Muhalefet partileri seçimden sonra kendi içine döndü. Öz eleştiriler, değişim rüzgârları, kulisler, ince hesaplar derken seçimin üzerinden aylar geçti.  

Muhalefet haliyle tam randımanlı ülke gündemine adapte olamadı. Bu iş biraz daha uzar ise belediye başkanlığı seçimlerinde, başta İstanbul olmak üzere çok sayıda büyükşehrin tekrar Ak Parti’ye döneceği kuvvetle muhtemeldir..  

CHP’de değişim denince ilk akla gelen genel başkanlık koltuğu. Bunun için zemin hazırlayanlar her geçen gün artıyor. Başarısızlıkla suçlanan Genel Başkan Kılıçdaroğlu’na karşı adeta bir savaş başlatılmış durumda. Parti yönetimi ise değişimi daha farklı bir şekilde ele alarak komple sistemin değişmesinden yana görüş belirtiyor. Yaklaşık iki aydır ana muhalefet partisinin tek işi bu. 

Deyim yerindeyse, seçmen oy verdiği partiyi adeta unutmuş durumda.. 

Değişim hesapları yapan Saadet ve Gelecek partileri 10’ar vekil ile Meclis’te grup oluşturdular. CHP’nin listelerinden seçime girerek grup kurma hakkı elde eden iki parti yeni yasama döneminde tek parti gibi hareket edecek. 

Değişimin en renklisi ise İYİ Parti’de yaşanacak. Genel Başkan Meral Akşener’in İstanbul’dan Ankara’ya taşınma kararı sembolik de olsa motivasyon olarak yorumlanıyor. Ancak bu kadar basit değil. 

Kısaca, 14 ve 28 Mayıs tarihlerinde yapılan seçimler muhalefetin tekrar şekillenmesine neden oldu. Bu değişimler partilileri tatmin etmiş midir bilinmez.. 

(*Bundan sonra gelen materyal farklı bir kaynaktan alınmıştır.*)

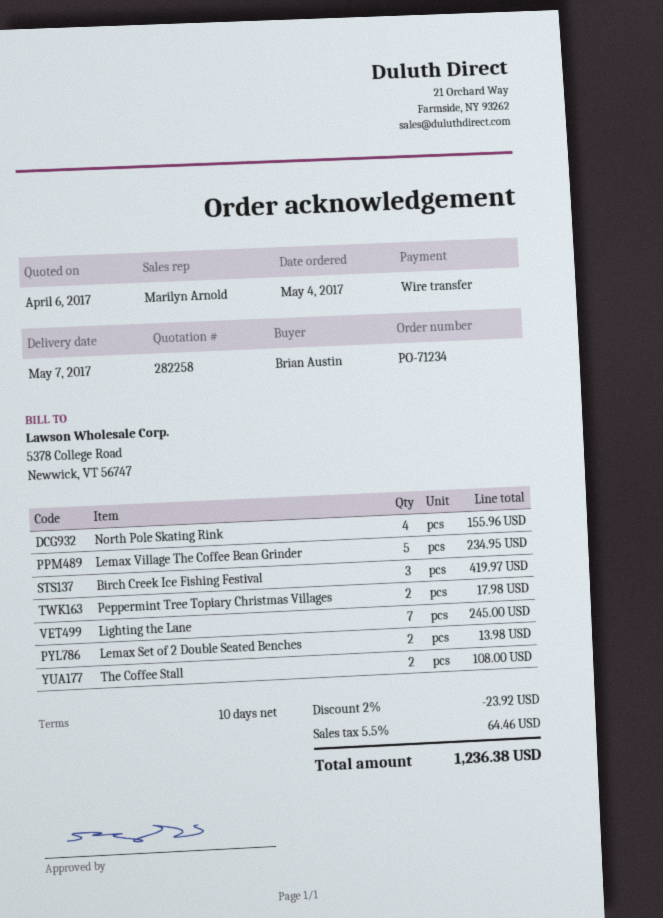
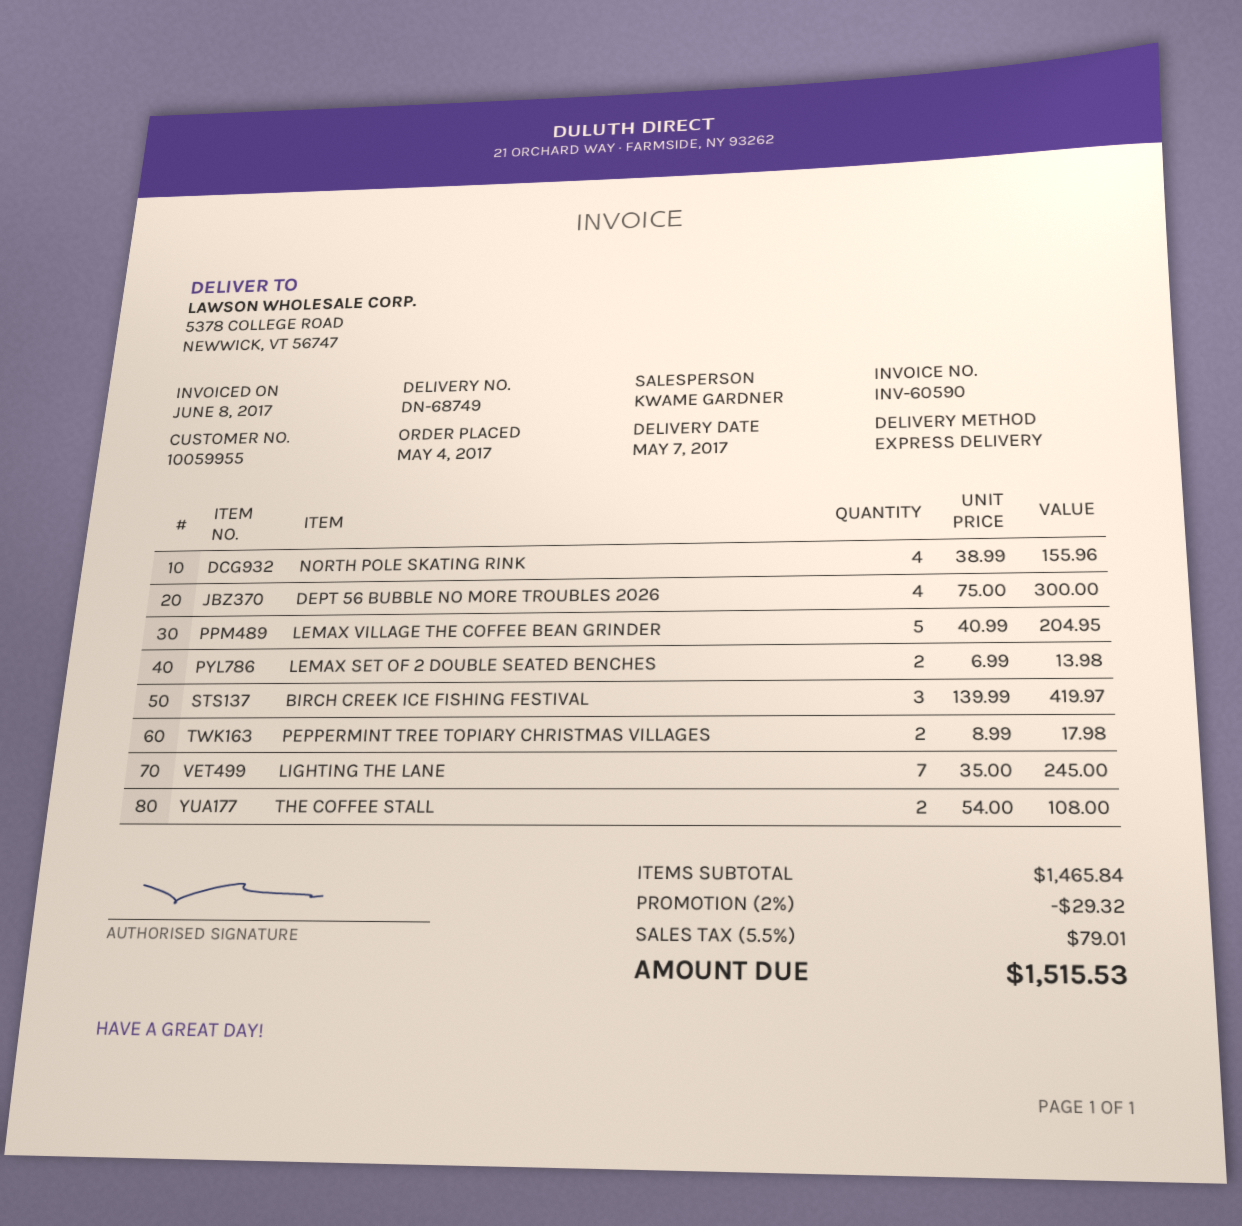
sales rep: Marilyn Arnold -> KWAME GARDNER
Lemax Village The Coffee Bean Grinder: 5 for 234.95 -> 5 for 204.95
DEPT 56 BUBBLE NO MORE TROUBLES 2026: none -> 4 for 300.00
discount: 2% = 23.92 -> 2% = 29.32
tax: 5.5% = 64.46 -> 5.5% = 79.01
total: 1236.38 -> 1515.53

Saadet Partisi ve Gelecek Partisi’nin grup oluşturması ne anlam taşıyacak, kime ne faydası olacak hep birlikte bakacağız. CHP listelerinden seçilip sonra, ‘hakkımızla kazandık’ diyerek 6’lı masa ittifakını unutan muhalefet partileri kimin ekmeğine yağ sürmeye hazırlanıyor,  yerel seçim sonuçlarında bu sorunun cevabını da bulacağız. 

Buraya kadar bahsettiğimiz değişim tamamen, partilerin kendi iç hesaplaşmasıyla alakalıydı. Buradan ülke menfaatine faydalı bir rüzgar çıkacak gibi durmuyor.. 

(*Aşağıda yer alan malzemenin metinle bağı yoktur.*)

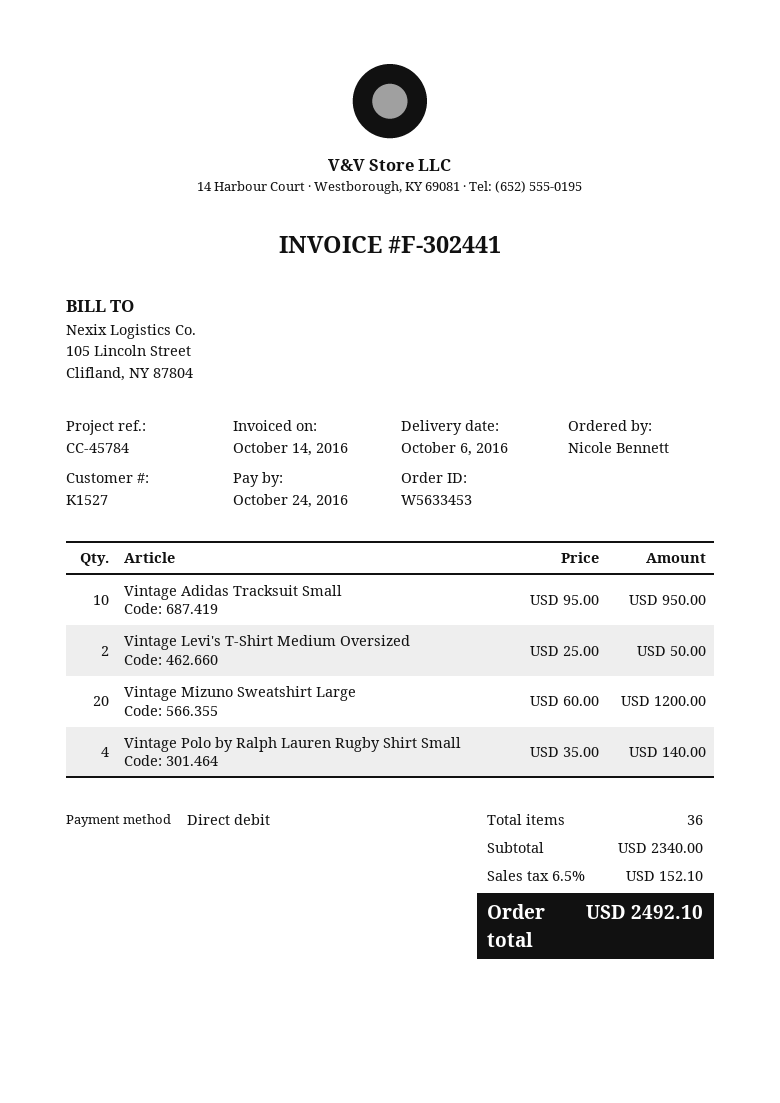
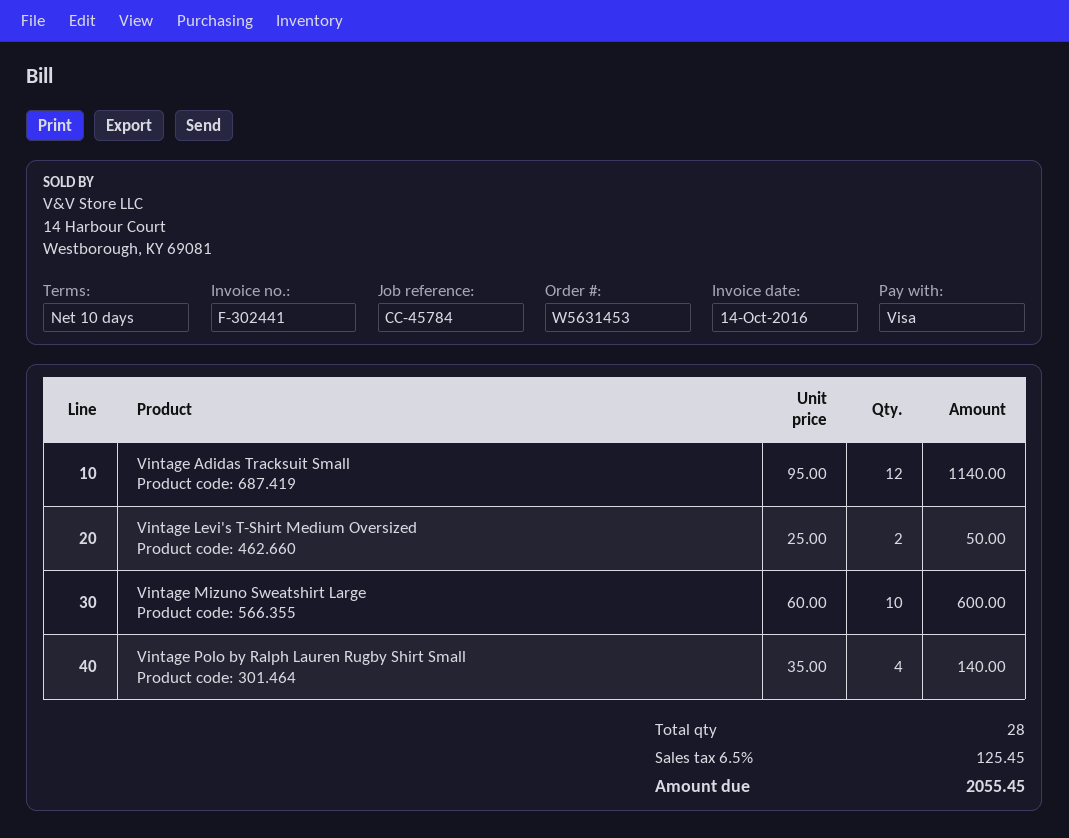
order number: W5633453 -> W5631453
payment method: direct debit -> Visa
Vintage Adidas Tracksuit Small: 10 x 95.00 = 950.00 -> 12 x 95.00 = 1140.00
Vintage Mizuno Sweatshirt Large: 20 x 60.00 = 1200.00 -> 10 x 60.00 = 600.00
total quantity: 36 -> 28
tax: 6.5% = 152.10 -> 6.5% = 125.45
total: 2492.10 -> 2055.45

Çünkü başta CHP olmak üzere tüm partilerde çıkar grupları var. Şahsi menfaatler doğrultusunda yapılan hesaplar Bağdat’tan dönmeye hazır gibi duruyor. 

Muhalefet partileri oyalanmaya devam ederse, hafızalarımızda kalan iki söz tekrar gündeme gelecek. “Adam kazandı”, “Atı alan Üsküdar’ı geçti..”  

Ak Parti için, “böyle değişimlere can kurban”..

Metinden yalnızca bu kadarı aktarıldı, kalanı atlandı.